-- Activity --
The range runs from the line containing "be older than age-6." to the last line of the entries. Restate those lines word for word, without the pictures.

■ ■ ■

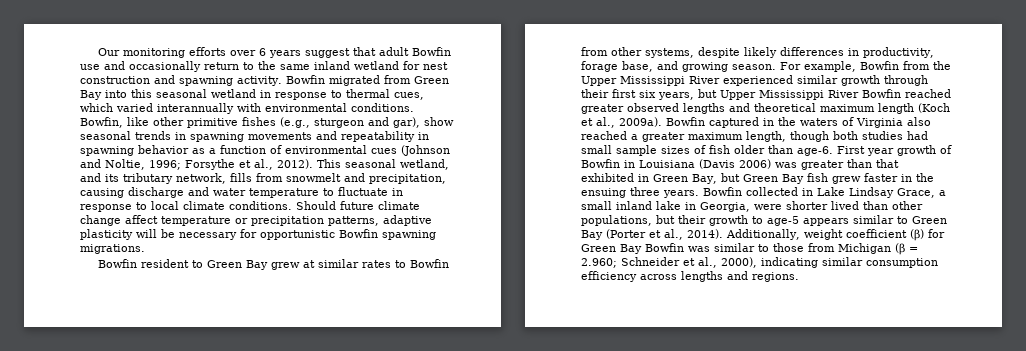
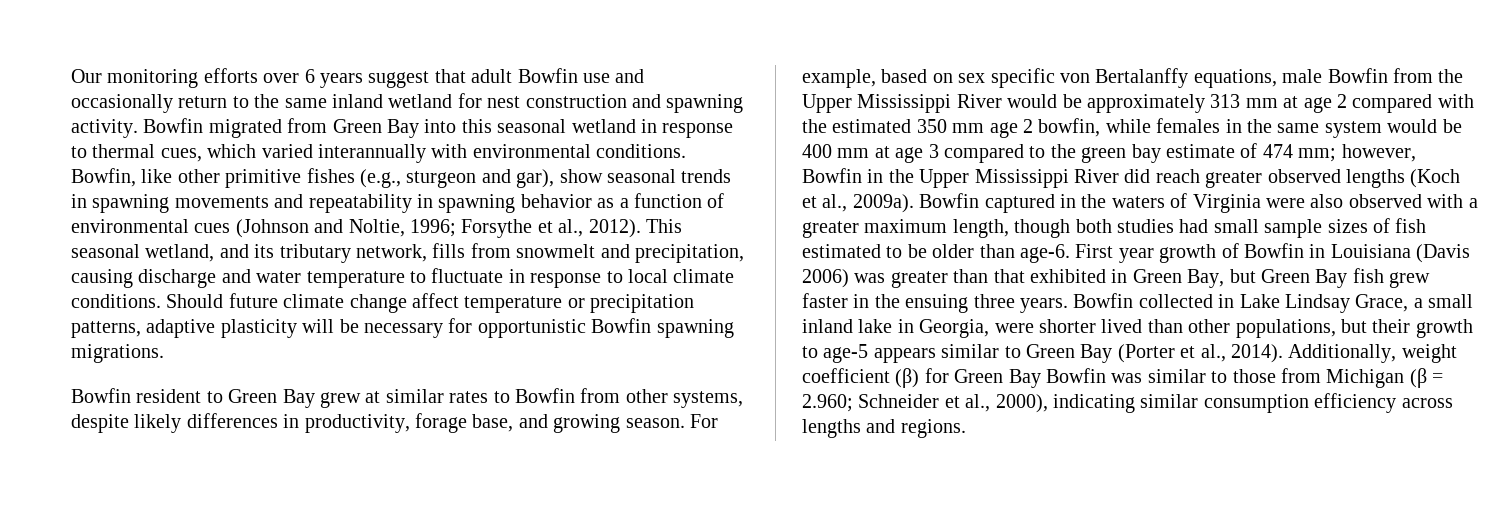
- For example, Bowfin from the Upper Mississippi River experienced similar growth through their first six years, but Upper Mississippi River Bowfin reached greater observed lengths and theoretical maximum length (Koch et al., 2009a).
+ For example, based on sex specific von Bertalanffy equations, male Bowfin from the Upper Mississippi River would be approximately 313 mm at age 2 compared with the estimated 350 mm age 2 bowfin, while females in the same system would be 400 mm at age 3 compared to the green bay estimate of 474 mm; however, Bowfin in the Upper Mississippi River did reach greater observed lengths (Koch et al., 2009a).
- Bowfin captured in the waters of Virginia also reached a greater maximum length, though both studies had small sample sizes of fish older than age-6.
+ Bowfin captured in the waters of Virginia were also observed with a greater maximum length, though both studies had small sample sizes of fish estimated to be older than age-6.

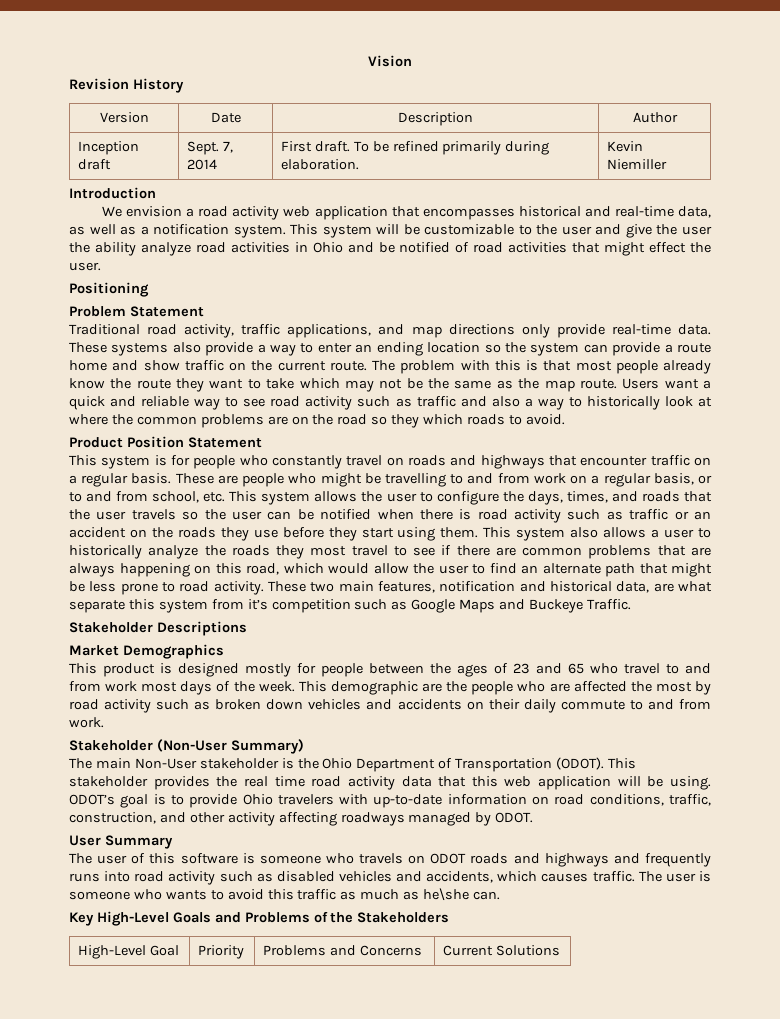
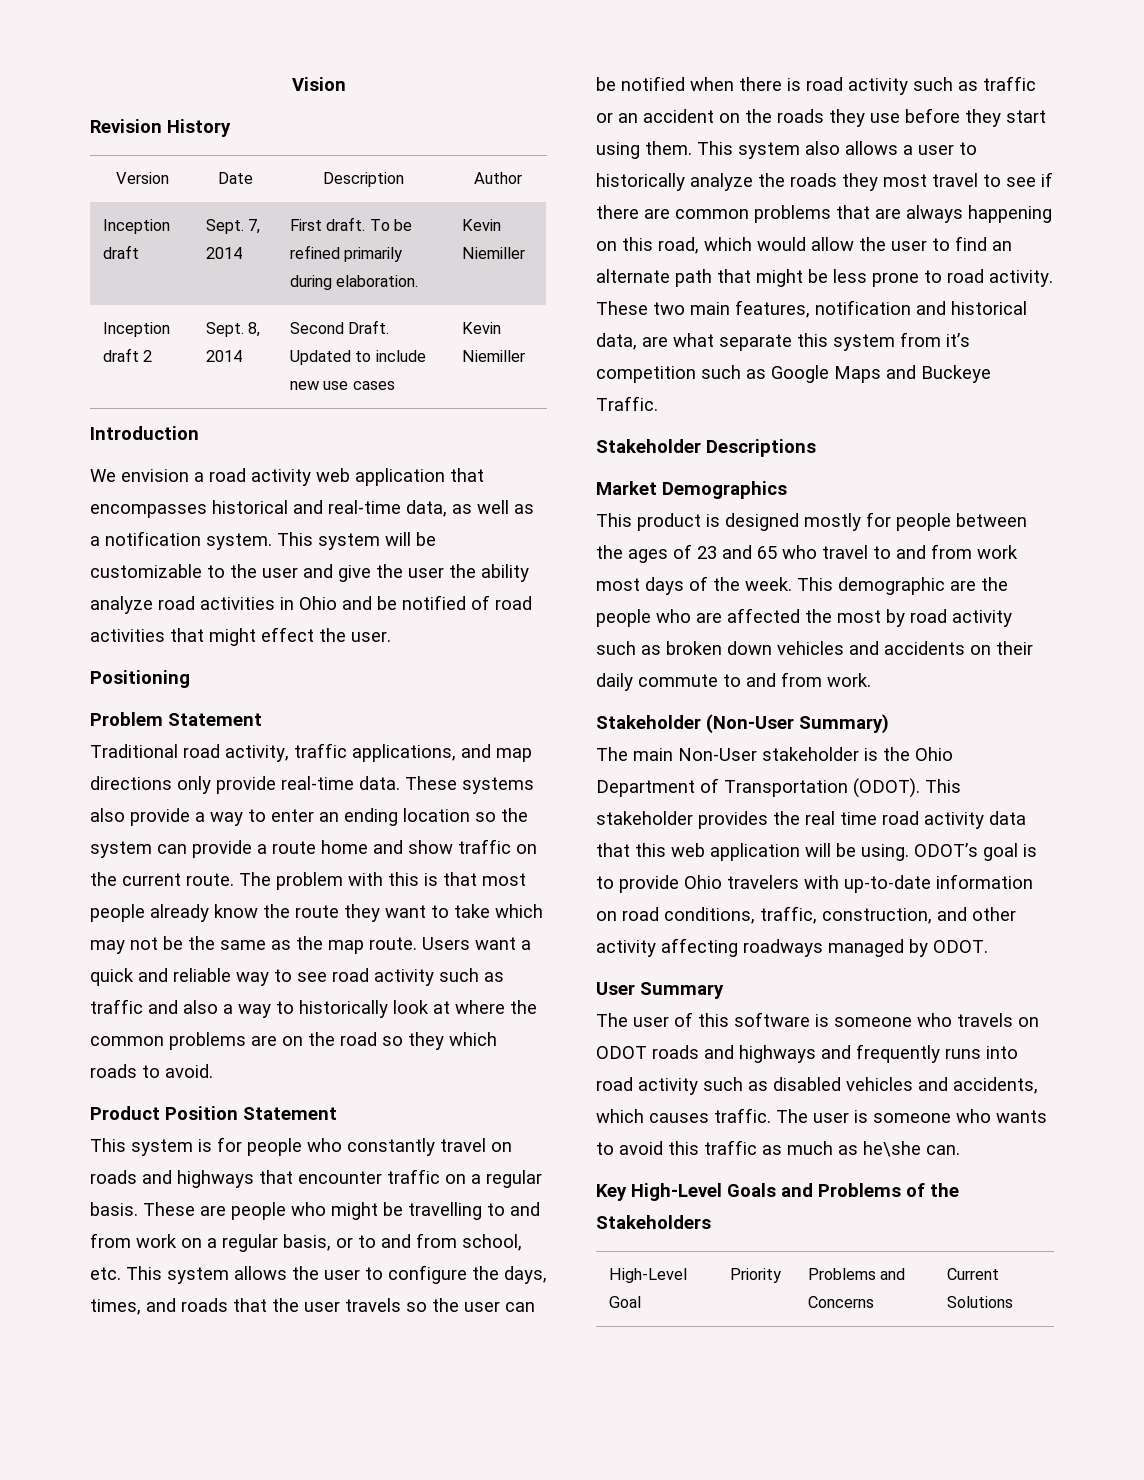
+ Inception draft 2 | Sept. 8, 2014 | Second Draft. Updated to include new use cases | Kevin Niemiller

■ ■ ■

-- Response box --
+ Bowfin captured in the waters of Virginia were also observed with a greater maximum length, though both studies had small sample sizes of fish estimated to be older than age-6.

+ Inception draft 2 | Sept. 8, 2014 | Second Draft. Updated to include new use cases | Kevin Niemiller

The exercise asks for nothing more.